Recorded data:
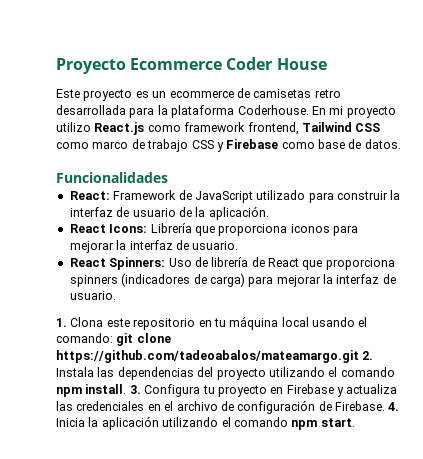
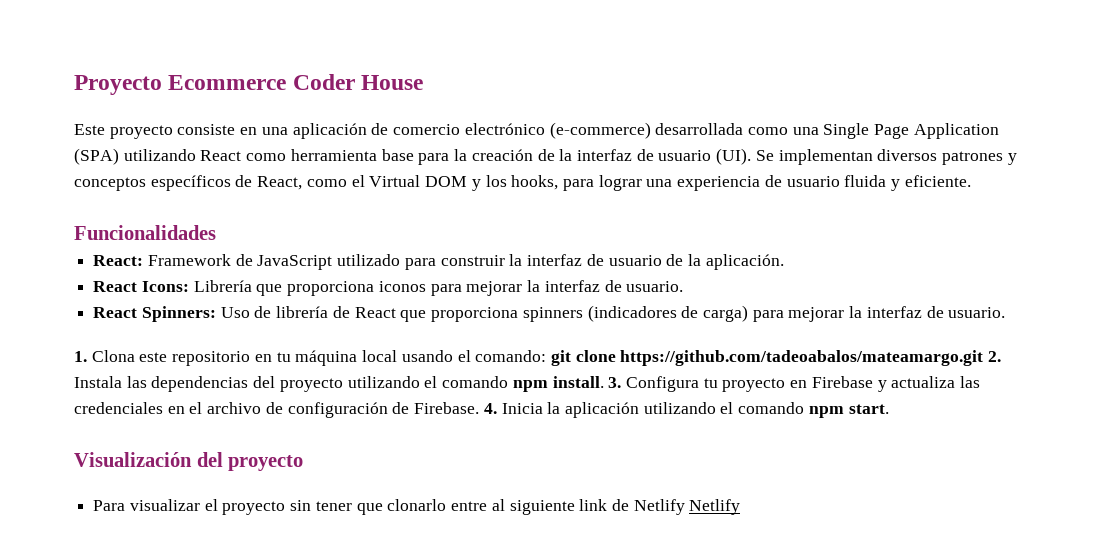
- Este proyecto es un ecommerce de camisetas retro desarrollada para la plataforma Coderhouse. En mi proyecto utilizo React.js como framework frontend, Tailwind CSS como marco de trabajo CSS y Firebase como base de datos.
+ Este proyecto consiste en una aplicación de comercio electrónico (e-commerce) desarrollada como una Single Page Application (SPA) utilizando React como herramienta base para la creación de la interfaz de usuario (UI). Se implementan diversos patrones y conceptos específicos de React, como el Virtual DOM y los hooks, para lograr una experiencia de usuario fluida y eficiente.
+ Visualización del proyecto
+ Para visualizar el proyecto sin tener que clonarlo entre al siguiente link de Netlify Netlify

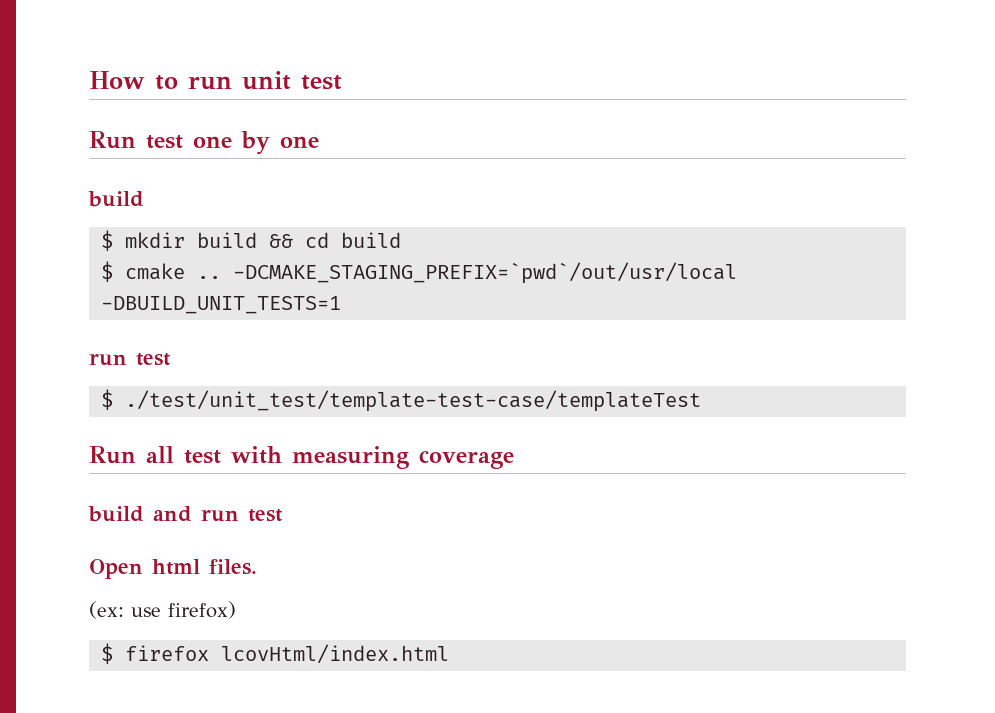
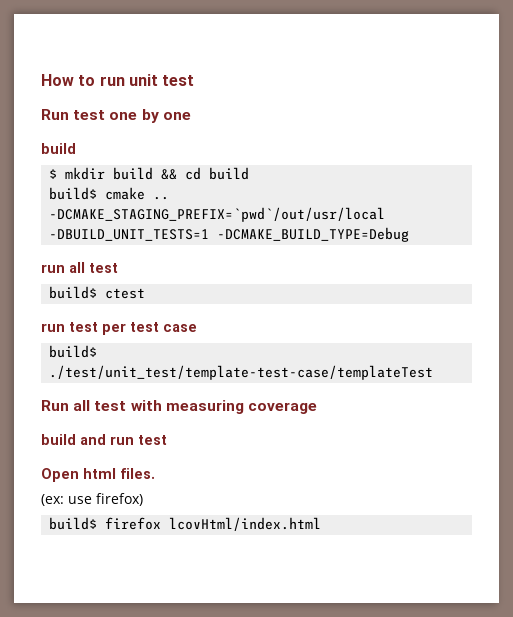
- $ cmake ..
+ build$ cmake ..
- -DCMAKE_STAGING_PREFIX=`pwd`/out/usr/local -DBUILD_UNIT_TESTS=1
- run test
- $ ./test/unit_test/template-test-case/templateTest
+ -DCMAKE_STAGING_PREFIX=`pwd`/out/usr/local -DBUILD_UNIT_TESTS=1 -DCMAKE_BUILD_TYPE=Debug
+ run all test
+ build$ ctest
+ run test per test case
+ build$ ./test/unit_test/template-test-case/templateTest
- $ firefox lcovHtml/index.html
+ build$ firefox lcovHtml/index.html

Description of the task: Apart from the pictures, every line of the data above should be given again exactly.

Exercise output:
- Este proyecto es un ecommerce de camisetas retro desarrollada para la plataforma Coderhouse. En mi proyecto utilizo React.js como framework frontend, Tailwind CSS como marco de trabajo CSS y Firebase como base de datos.
+ Este proyecto consiste en una aplicación de comercio electrónico (e-commerce) desarrollada como una Single Page Application (SPA) utilizando React como herramienta base para la creación de la interfaz de usuario (UI). Se implementan diversos patrones y conceptos específicos de React, como el Virtual DOM y los hooks, para lograr una experiencia de usuario fluida y eficiente.
+ Visualización del proyecto
+ Para visualizar el proyecto sin tener que clonarlo entre al siguiente link de Netlify Netlify

- $ cmake ..
+ build$ cmake ..
- -DCMAKE_STAGING_PREFIX=`pwd`/out/usr/local -DBUILD_UNIT_TESTS=1
- run test
- $ ./test/unit_test/template-test-case/templateTest
+ -DCMAKE_STAGING_PREFIX=`pwd`/out/usr/local -DBUILD_UNIT_TESTS=1 -DCMAKE_BUILD_TYPE=Debug
+ run all test
+ build$ ctest
+ run test per test case
+ build$ ./test/unit_test/template-test-case/templateTest
- $ firefox lcovHtml/index.html
+ build$ firefox lcovHtml/index.html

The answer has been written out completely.